Starkey Spring Water is in the unusual position of being legal when put in a bottle but, in certain states, illegal if it came out of a household faucet.
“I think the average consumer would be stunned to learn that they’re paying a lot of extra money for bottled water, thinking that it’s significantly safer than tap, and unknowingly getting potentially dangerous levels of arsenic,” says Erik Olson, senior strategic director of health and food at the Natural Resources Defense Council, an environmental advocacy organization that has researched bottled water quality.
CR’s findings highlight inconsistencies with how water is regulated in the U.S. Research suggests that health risks from arsenic can emerge below the federal limit of 10 ppb, especially in children, prompting two states, New Jersey and New Hampshire, to lower their level to 5 ppb. Those limits, however, apply only to tap water.
The Environmental Protection Agency, which regulates municipal water in the U.S., allows states to set their own standards for tap water, as long as they’re at least as strict as the federal level.
But federal bottled water regulations, which are enforced by the Food and Drug Administration, generally prohibit states from creating more stringent limits for contaminants in bottled water.
That puts Starkey Spring Water in the unusual position of being legal when put in a bottle but, in certain states, illegal if it came out of a household faucet.
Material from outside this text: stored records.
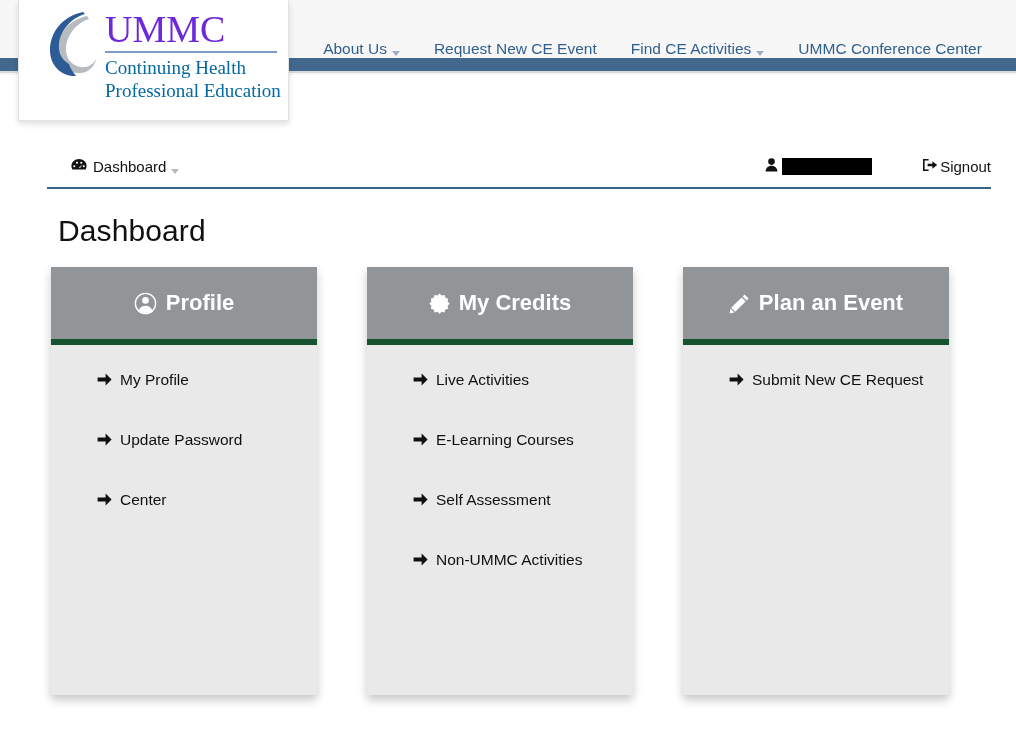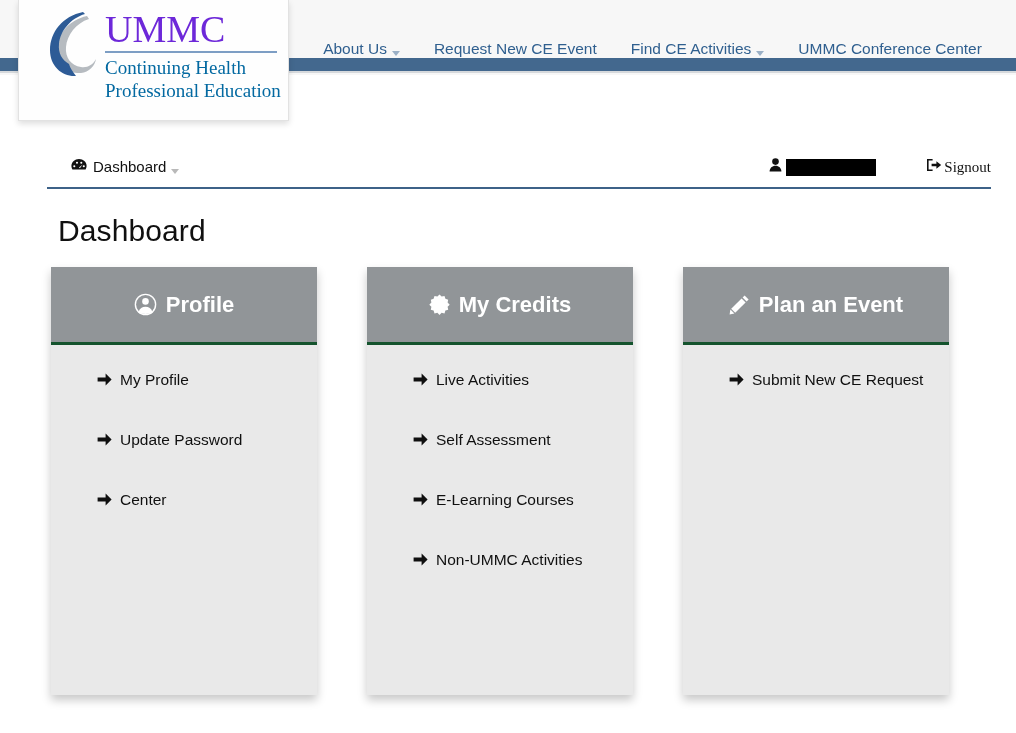"Signout" .user-bar-right { font-family: Liberation Serif, serif -> none }
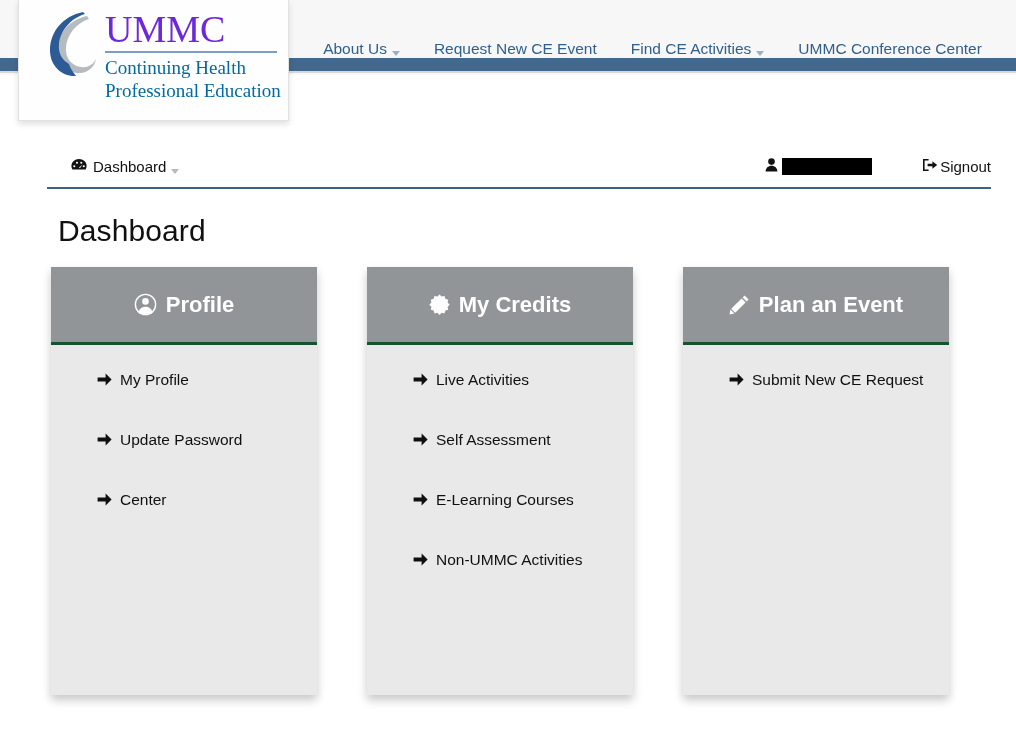"Profile" .card-head { border-bottom: 3px solid #14532d -> 6px solid #14532d }
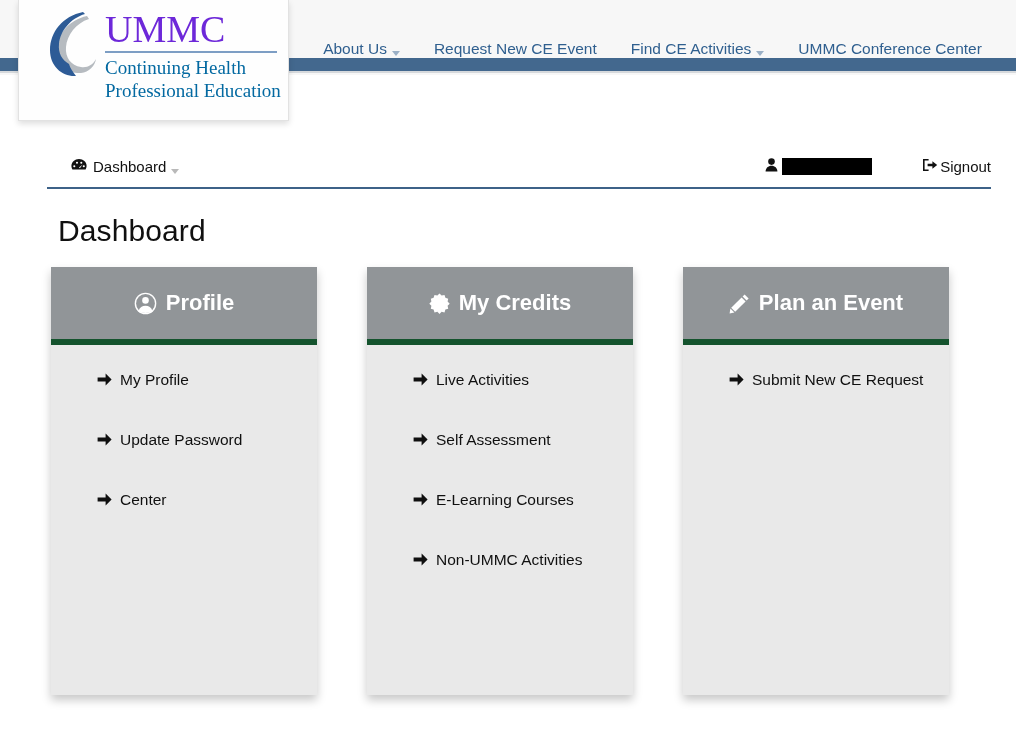"Self Assessment" a.card-link { order: before "E-Learning Courses" -> after "E-Learning Courses" }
A spokesperson for Amazon, which owns Whole Foods and sells Starkey online for $1.99 in a plastic bottle, deferred to the grocery chain’s communications team. A Whole Foods spokesperson told CR that the company’s “highest priority is to provide customers with safe, high-quality, and refreshing spring water.”
“Beyond the required annual testing by an FDA certified lab, we have an accredited third-party lab test every production run of water before it is sold,” the spokesperson says. “These products meet all FDA requirements and are fully compliant with FDA standards for heavy metals.”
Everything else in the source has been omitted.